Memasuki medan savana, pemandangan lebih terbuka. Bulan Mei 2012 kala itu masih menyisakan beberapa kali awan mendung di angkasa. Terik matahari cukup bersahabat dibalut sedikit mendung, namun kemungkinan turun hujan selama pendakian membayangi kami. Mencapai Pos I kami menempuhnya dalam waktu hampir 4 jam berjalan kaki dari RIC Sembalun. Berada di tengah-tengah padang rumput luas, sedikit terhindar dari angin karena kontur site. Gerimis sedikit menghiasi perjalanan kami. rain cover dan raincoat mulai dikenakan. Tidak berlama-lama melepas lelah, perjalanan kami lanjutkan menuju pos II.
Namanya Pos Tangengean, berada di sebuah cerukan lembah dua bukit kecil, di tepi sungai kering yang merupakan aliran lahar dingin. Terdapat sumber air untuk mengisi perbekalan pendaki. Kala itu, waktu sudah hampir mencapai tengah hari. Kami mulai menggelar perbekalan dan memasak makan siang di sini.

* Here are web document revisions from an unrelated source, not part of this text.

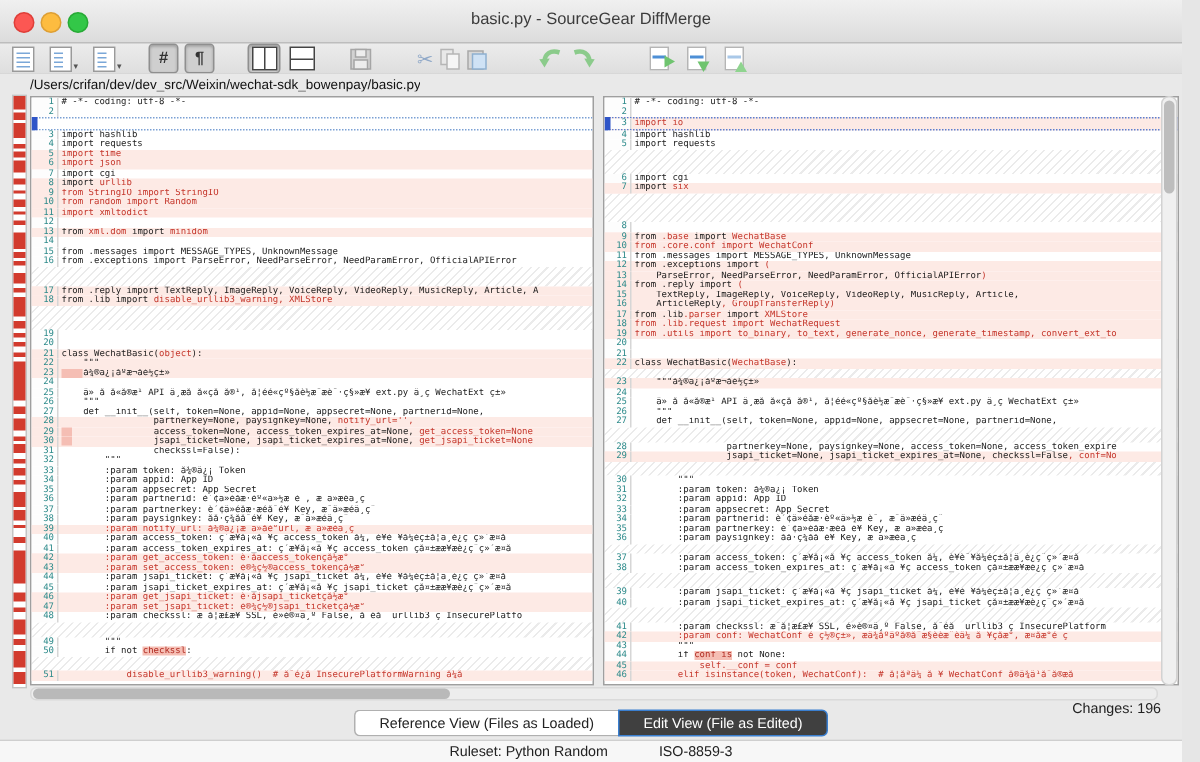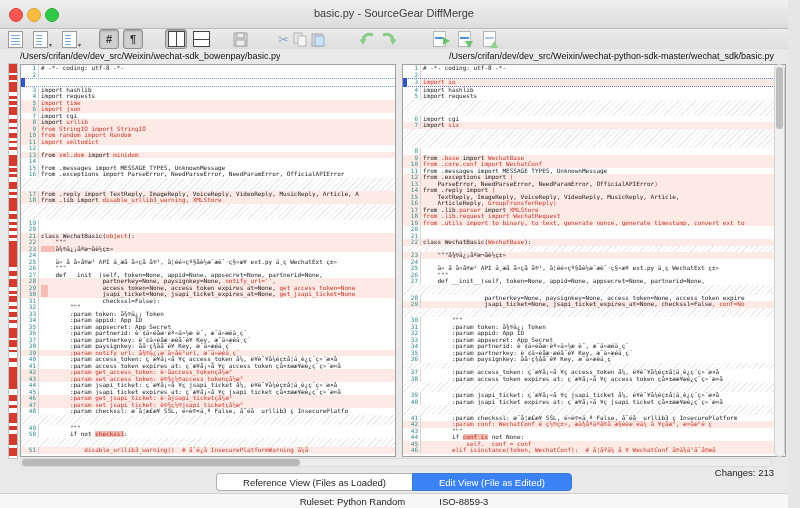--- a/index.html
+++ b/index.html
@@ -234,7 +234,6 @@
   <div class="content">
     <div class="paths">
       <span class="p">/Users/crifan/dev/dev_src/Weixin/wechat-sdk_bowenpay/basic.py</span>
-      <span class="p">/Users/crifan/dev/dev_src/Weixin/wechat-python-sdk-master/wechat_sdk/basic.py</span>
     </div>
 
     <div class="map" id="map">

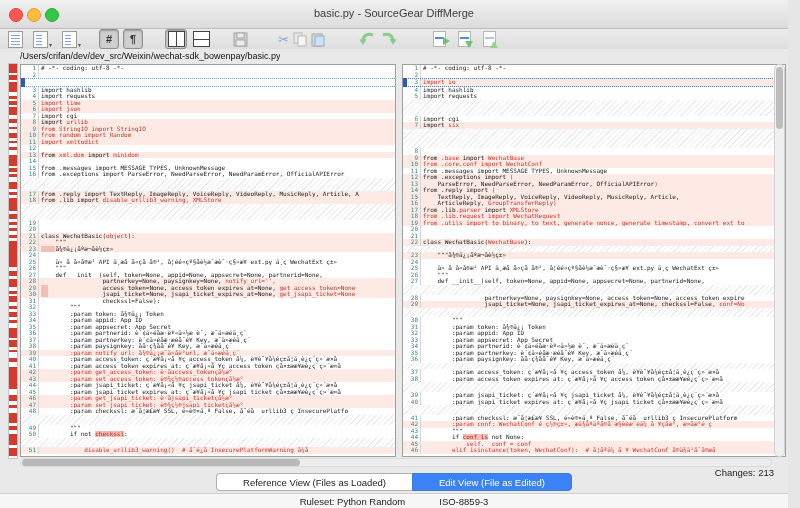--- a/index.html
+++ b/index.html
@@ -693,7 +693,7 @@
       <div class="hthumb"></div>
     </div>
 
-    <div class="changes">Changes: 213</div>
+    <div class="changes">Changes: 196</div>
 
     <div class="segment">
       <span class="segbtn first">Reference View (Files as Loaded)</span>

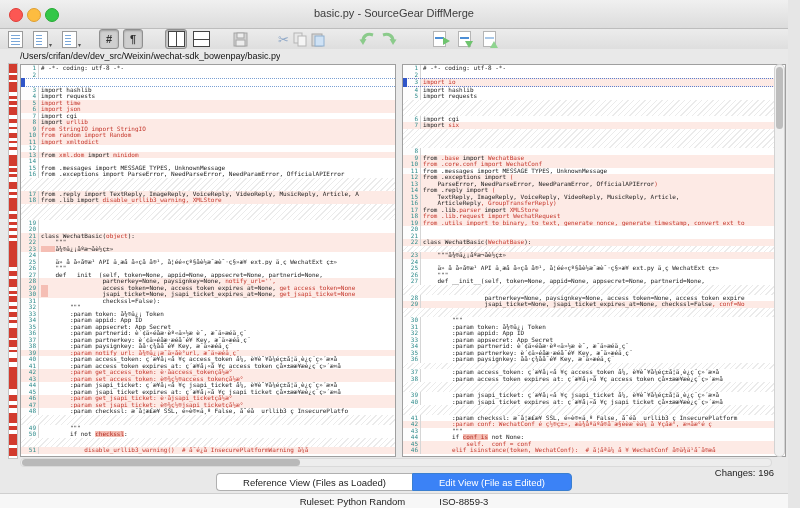--- a/index.html
+++ b/index.html
@@ -103,7 +103,7 @@
   .segment{position:absolute;left:0;right:0;top:424px;display:flex;
     justify-content:center;}
   .segbtn{font-size:9.5px;height:16px;display:flex;align-items:center;
-    padding:0 26px;border:1px solid #b0b0b0;background:#fff;color:#222;}
+    padding:0 16px;border:1px solid #b0b0b0;background:#fff;color:#222;}
   .segbtn.first{border-radius:4px 0 0 4px;border-right:none;}
   .segbtn.active{background:#3b82f6;border-color:#3a7fd0;color:#fff;
     border-radius:0 4px 4px 0;}

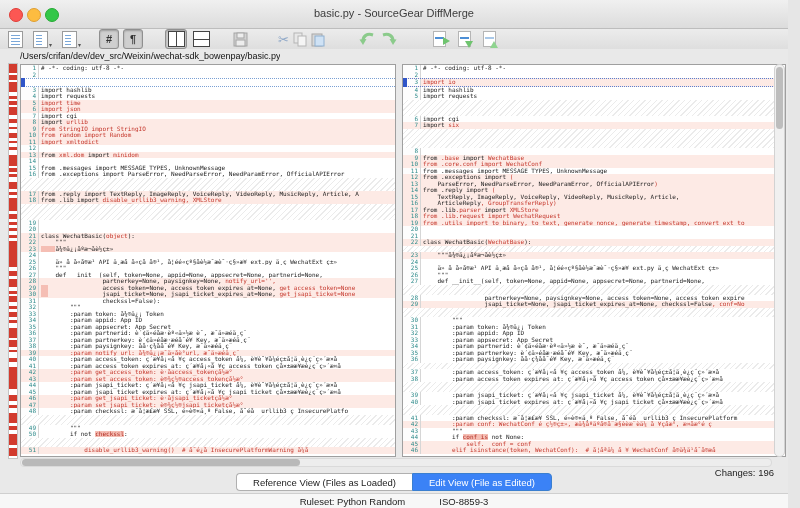--- a/index.html
+++ b/index.html
@@ -105,7 +105,7 @@
   .segbtn{font-size:9.5px;height:16px;display:flex;align-items:center;
     padding:0 16px;border:1px solid #b0b0b0;background:#fff;color:#222;}
   .segbtn.first{border-radius:4px 0 0 4px;border-right:none;}
-  .segbtn.active{background:#3b82f6;border-color:#3a7fd0;color:#fff;
+  .segbtn.active{background:#404040;border-color:#3a7fd0;color:#fff;
     border-radius:0 4px 4px 0;}
 
   .statusbar{position:absolute;left:0;right:0;bottom:0;height:14px;

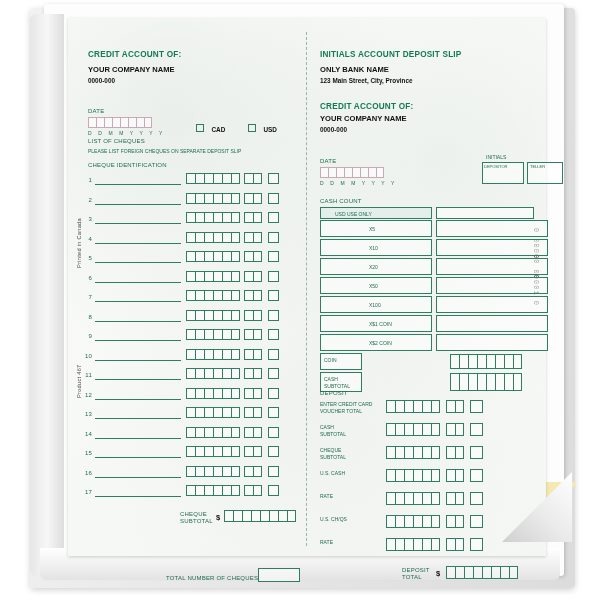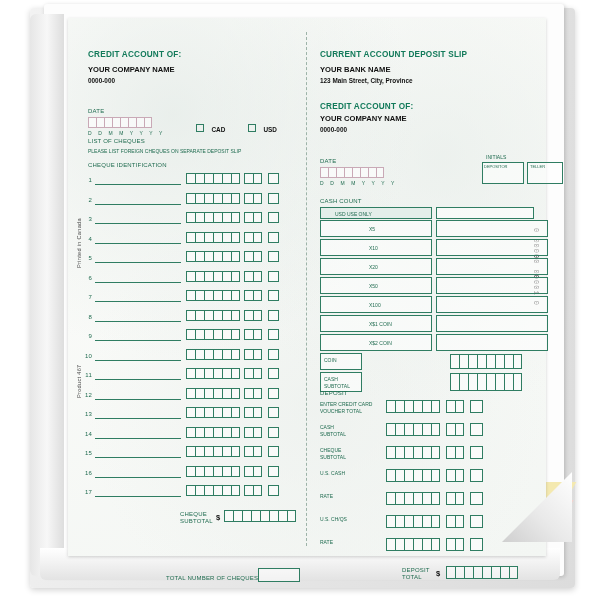--- a/index.html
+++ b/index.html
@@ -472,7 +472,7 @@
 
     <div class="panel right">
 
-      <div class="abs hdr" style="left:14px;top:32px;">CURRENT ACCOUNT DEPOSIT SLIP</div>
+      <div class="abs hdr" style="left:14px;top:32px;">INITIALS ACCOUNT DEPOSIT SLIP</div>
       <div class="abs blk" style="left:14px;top:47px;">YOUR BANK NAME</div>
       <div class="abs blk-sm" style="left:14px;top:59px;">123 Main Street, City, Province</div>
 

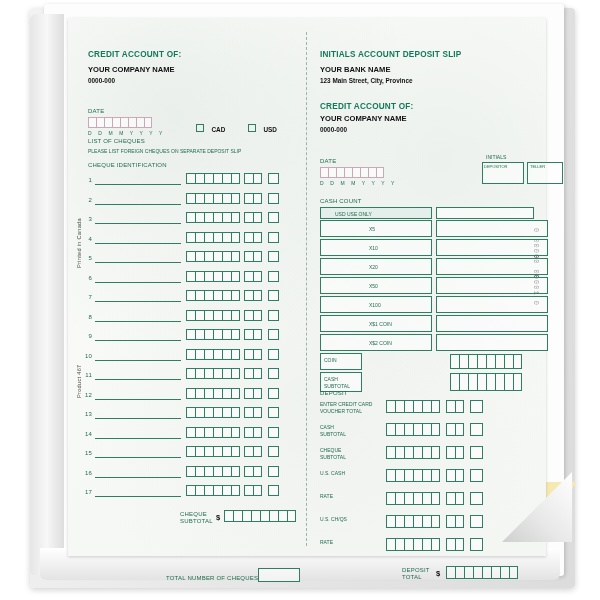--- a/index.html
+++ b/index.html
@@ -473,7 +473,7 @@
     <div class="panel right">
 
       <div class="abs hdr" style="left:14px;top:32px;">INITIALS ACCOUNT DEPOSIT SLIP</div>
-      <div class="abs blk" style="left:14px;top:47px;">YOUR BANK NAME</div>
+      <div class="abs blk" style="left:14px;top:47px;">ONLY BANK NAME</div>
       <div class="abs blk-sm" style="left:14px;top:59px;">123 Main Street, City, Province</div>
 
       <div class="abs hdr" style="left:14px;top:84px;">CREDIT ACCOUNT OF:</div>

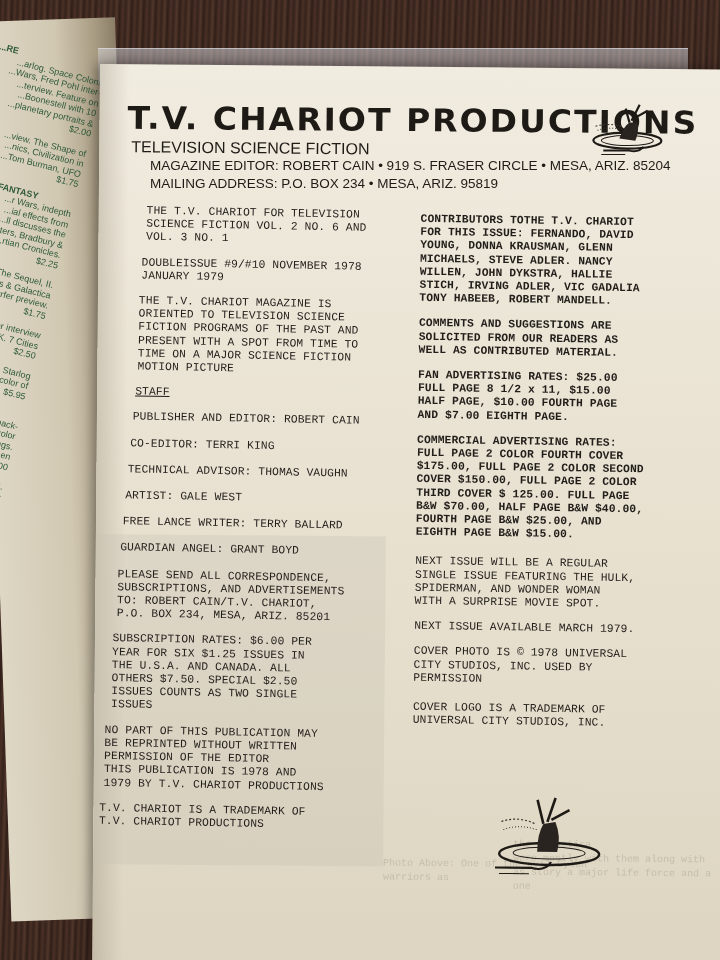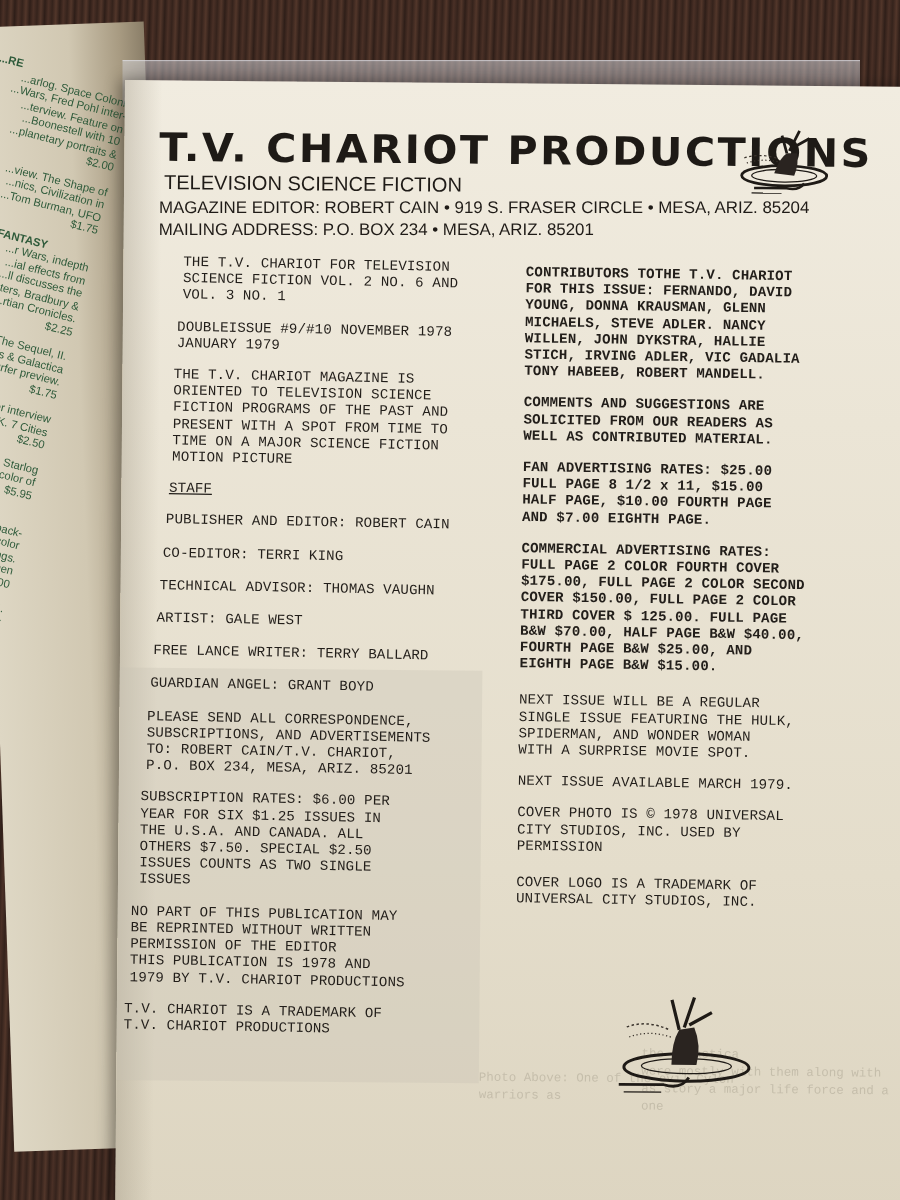--- a/index.html
+++ b/index.html
@@ -51,7 +51,7 @@
       letter-spacing: 2px; color: #1e1a16; line-height: 36px; transform: scaleY(0.95);
     }
     .tagline { font-family: "Liberation Sans", sans-serif; font-size: 16px; color: #1f1b17; margin-left: 4px; margin-top: 2px; }
-    .edline { font-family: "Liberation Sans", sans-serif; font-size: 13.5px; color: #1f1b17; margin-top: 2px; line-height: 16px; transform: rotate(-0.5deg); transform-origin: left; }
+    .edline { font-family: "Liberation Sans", sans-serif; font-size: 13.5px; color: #1f1b17; margin-top: 2px; line-height: 16px; transform: rotate(-0.5deg); transform-origin: left; margin-left: 23px; }
     .logo { position: absolute; left: 490px; top: 28px; width: 75px; height: 65px; }
     .logo-bottom { position: absolute; left: 392px; top: 714px; width: 120px; height: 100px; }
     .col {

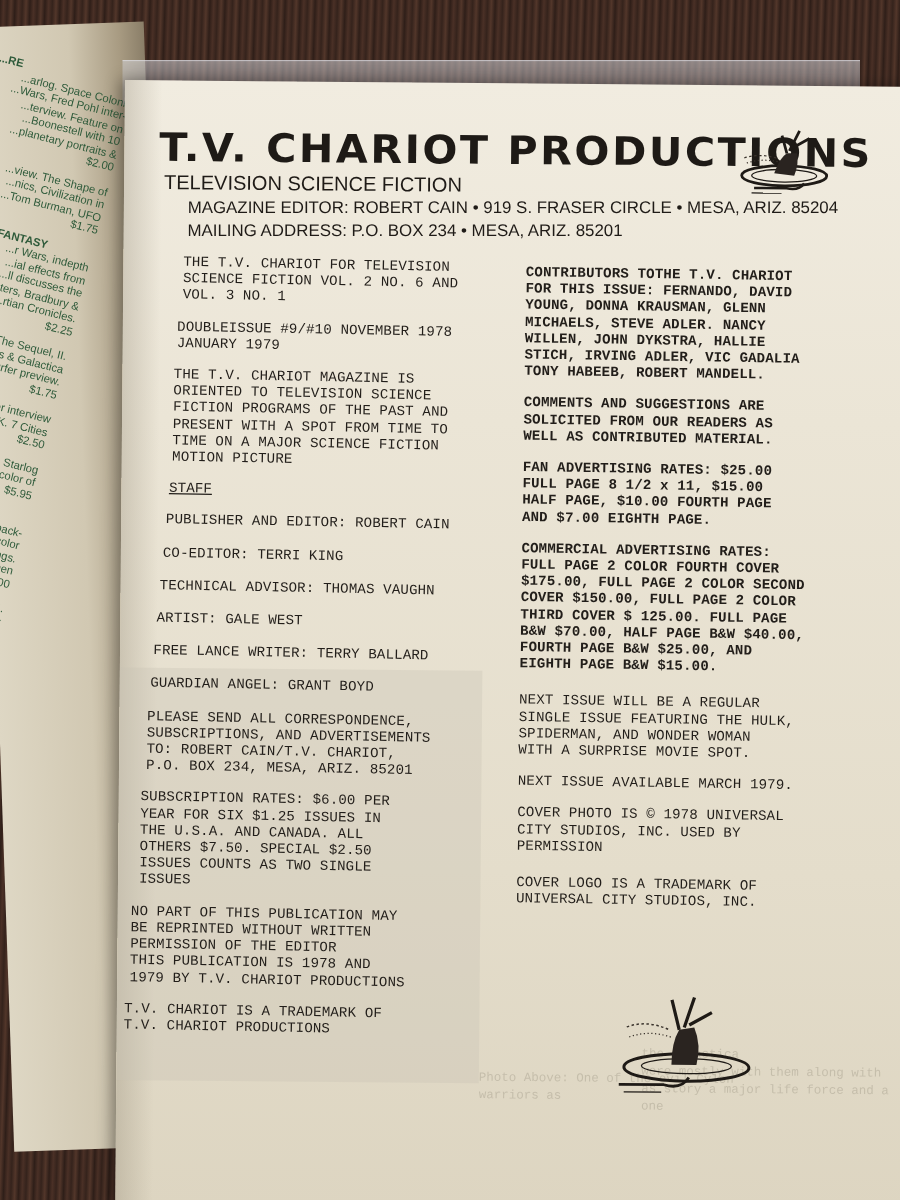--- a/index.html
+++ b/index.html
@@ -147,7 +147,7 @@
     <div class="brand">T.V. CHARIOT PRODUCTIONS</div>
     <div class="tagline">TELEVISION SCIENCE FICTION</div>
     <div class="edline">MAGAZINE EDITOR: ROBERT CAIN • 919 S. FRASER CIRCLE • MESA, ARIZ. 85204</div>
-    <div class="edline">MAILING ADDRESS: P.O. BOX 234 • MESA, ARIZ. 85201</div>
+    <div class="edline">MAILING ADDRESS: P.O. BOX 234 • MESA, ARIZ. 95819</div>
   </div>
 
   <svg class="logo" viewBox="0 0 75 65">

Di antara pos II dan Pos III terdapat pos bayangan yang kami singgahi untuk menunaikan sholat qhasar Dhuhur dan Ashar. Hujan masih rintik menyertai perjalanan kami. Uniknya tiap pos di Gunung Rinjani National Park ini dilengkapi dengan tong-tong untuk tempat sampah, serta cubicle-cubicle dari besi sebagai fasilitas sekedar membantu privasi pendaki untuk buang air. Alas cubicle dibuat lubang berukuran 20cm x 20cm yang dapat dibuka dan ditutup untuk menghubungkannya dengan cerukan di dalam tanah yang sengaja diadakan untuk membantu pembuangan sampah biologis. Jangan harap seperti jaringan air bersih, tentu saja cubicle-cubicle ini penuh dengan aroma yang tidak sedap.